### Structured diff data

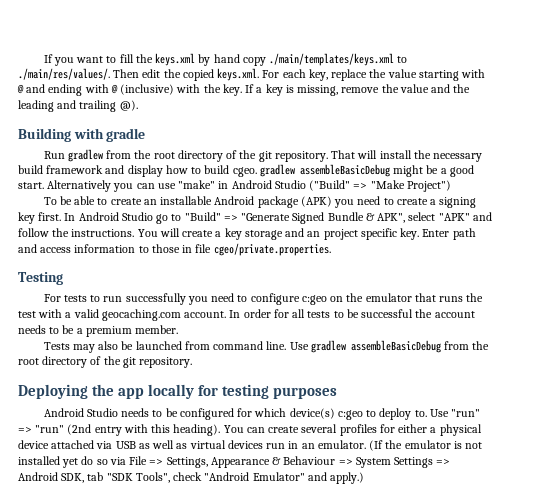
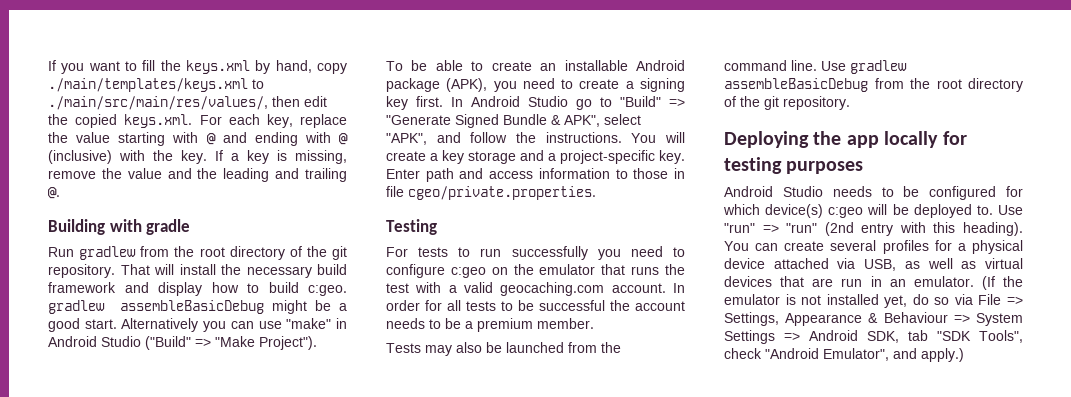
- If you want to fill the keys.xml by hand copy ./main/templates/keys.xml to ./main/res/values/. Then edit the copied keys.xml. For each key, replace the value starting with @ and ending with @ (inclusive) with the key.
+ If you want to fill the keys.xml by hand, copy ./main/templates/keys.xml to ./main/src/main/res/values/, then edit the copied keys.xml. For each key, replace the value starting with @ and ending with @ (inclusive) with the key.
- If a key is missing, remove the value and the leading and trailing @).
+ If a key is missing, remove the value and the leading and trailing @.
- That will install the necessary build framework and display how to build cgeo. gradlew assembleBasicDebug might be a good start.
+ That will install the necessary build framework and display how to build c:geo. gradlew assembleBasicDebug might be a good start.
- Alternatively you can use "make" in Android Studio ("Build" => "Make Project")
+ Alternatively you can use "make" in Android Studio ("Build" => "Make Project").
- To be able to create an installable Android package (APK) you need to create a signing key first.
+ To be able to create an installable Android package (APK), you need to create a signing key first.
- In Android Studio go to "Build" => "Generate Signed Bundle & APK", select "APK" and follow the instructions.
+ In Android Studio go to "Build" => "Generate Signed Bundle & APK", select "APK", and follow the instructions.
- You will create a key storage and an project specific key.
+ You will create a key storage and a project-specific key.
- Tests may also be launched from command line.
+ Tests may also be launched from the command line.
- Android Studio needs to be configured for which device(s) c:geo to deploy to.
+ Android Studio needs to be configured for which device(s) c:geo will be deployed to.
- You can create several profiles for either a physical device attached via USB as well as virtual devices run in an emulator.
+ You can create several profiles for a physical device attached via USB, as well as virtual devices that are run in an emulator.
- (If the emulator is not installed yet do so via File => Settings, Appearance & Behaviour => System Settings => Android SDK, tab "SDK Tools", check "Android Emulator" and apply.)
+ (If the emulator is not installed yet, do so via File => Settings, Appearance & Behaviour => System Settings => Android SDK, tab "SDK Tools", check "Android Emulator", and apply.)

### Exercise brief
Show the lines from the data above that contain the string "physical".

### Answer section
- You can create several profiles for either a physical device attached via USB as well as virtual devices run in an emulator.
+ You can create several profiles for a physical device attached via USB, as well as virtual devices that are run in an emulator.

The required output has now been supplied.